• DATASET CONTENT
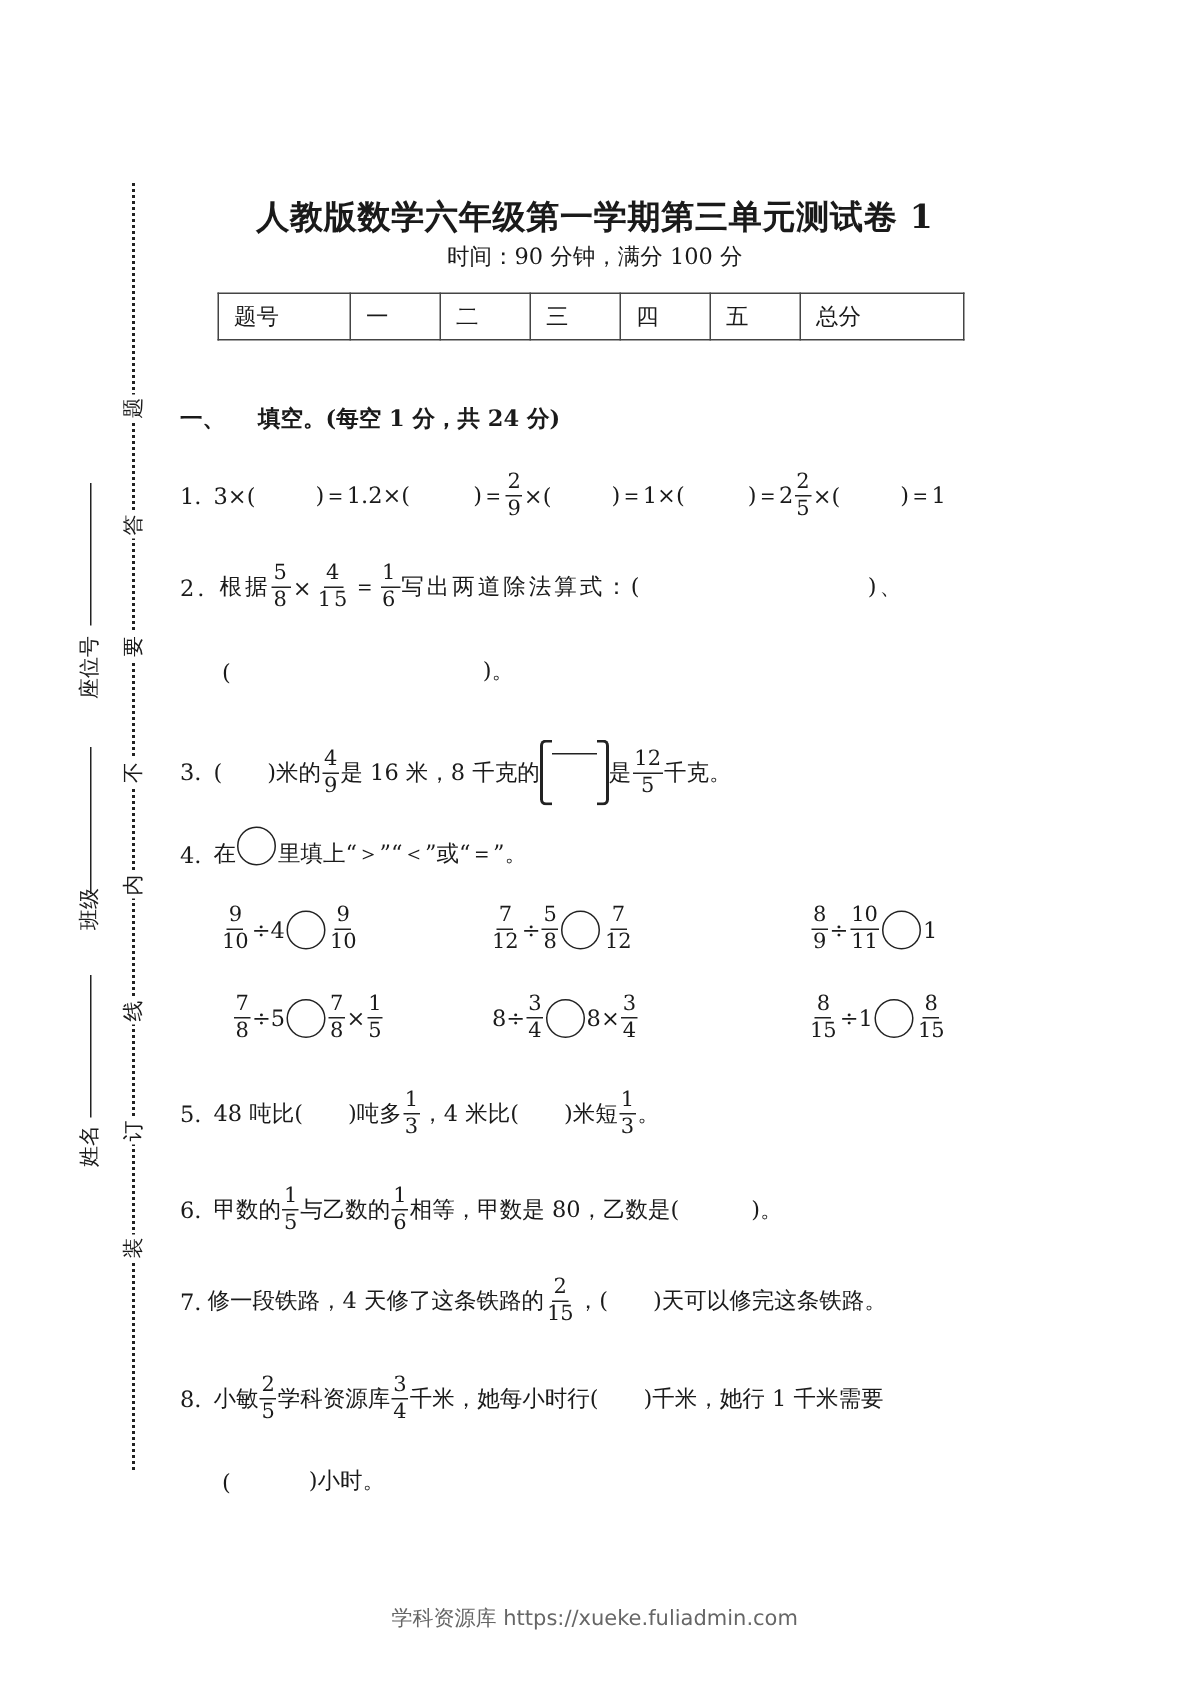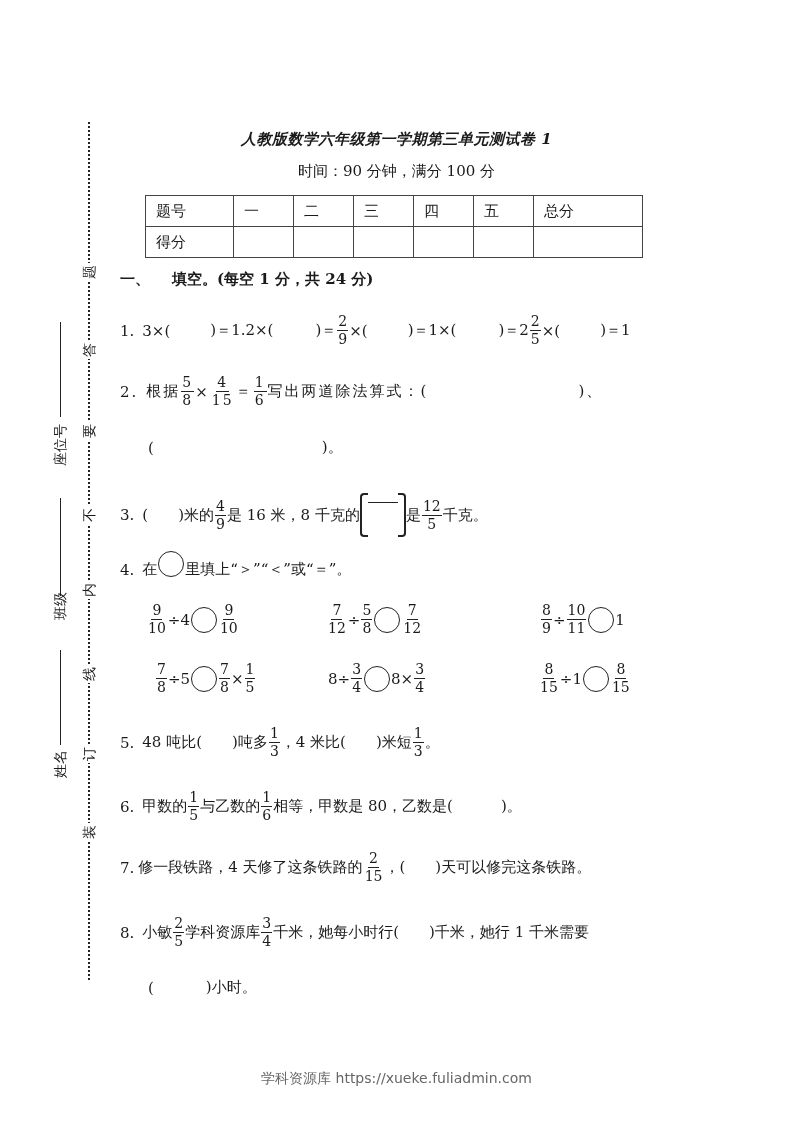--- a/index.html
+++ b/index.html
@@ -25,7 +25,7 @@
     .vline { position: absolute; left: 60px; width: 0; border-left: 1.2px solid #222; }
 
     
-    .title { left: 0; width: 793px; top: 130px; text-align: center; font-size: 15px; font-weight: bold; letter-spacing: 0.5px; font-style: italic; }
+    .title { left: 0; width: 793px; top: 130px; text-align: center; font-size: 22px; font-weight: bold; letter-spacing: 0.5px; }
     .subtitle { left: 0; width: 793px; top: 162px; text-align: center; font-size: 15px; }
 
     table.score {

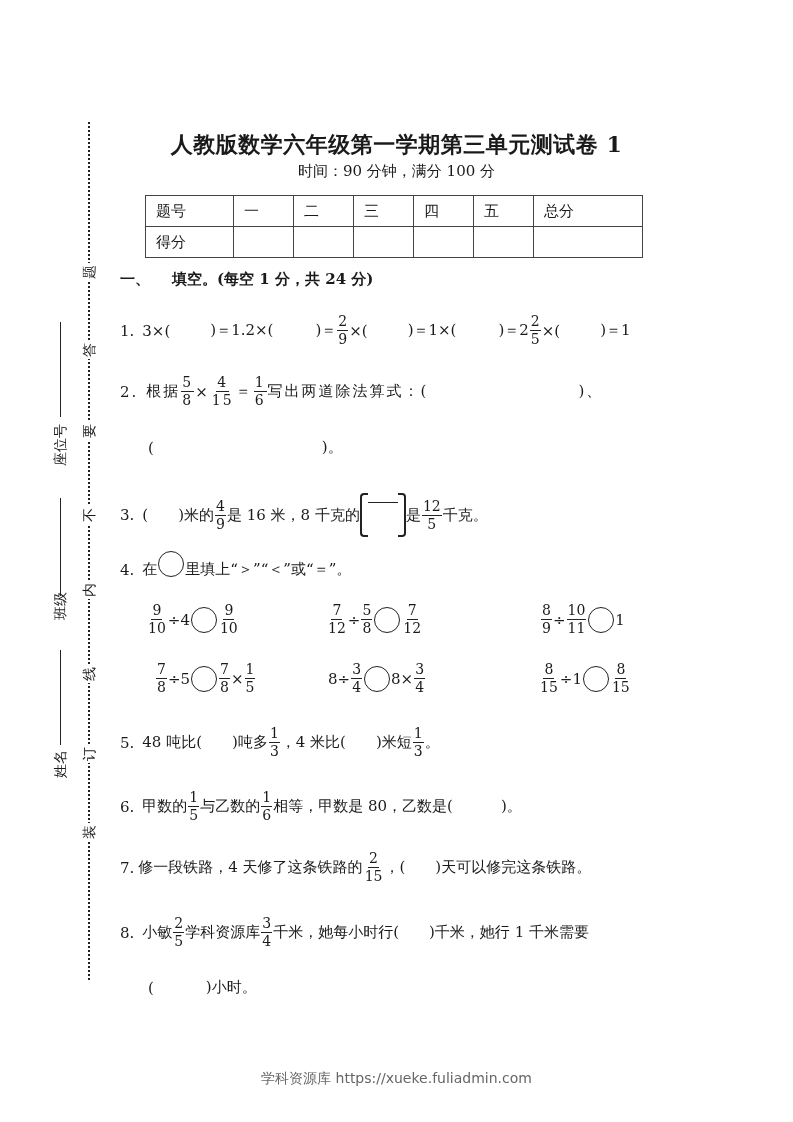--- a/index.html
+++ b/index.html
@@ -98,15 +98,6 @@
     <td style="width:60px">五</td>
     <td style="width:109px">总分</td>
   </tr>
-  <tr>
-    <td>得分</td>
-    <td></td>
-    <td></td>
-    <td></td>
-    <td></td>
-    <td></td>
-    <td></td>
-  </tr>
 </tbody>
   </table>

• PROBLEM TO WORK ON
Return only the number of lines in the data that contain "bold".

• EXERCISE RESPONSE
2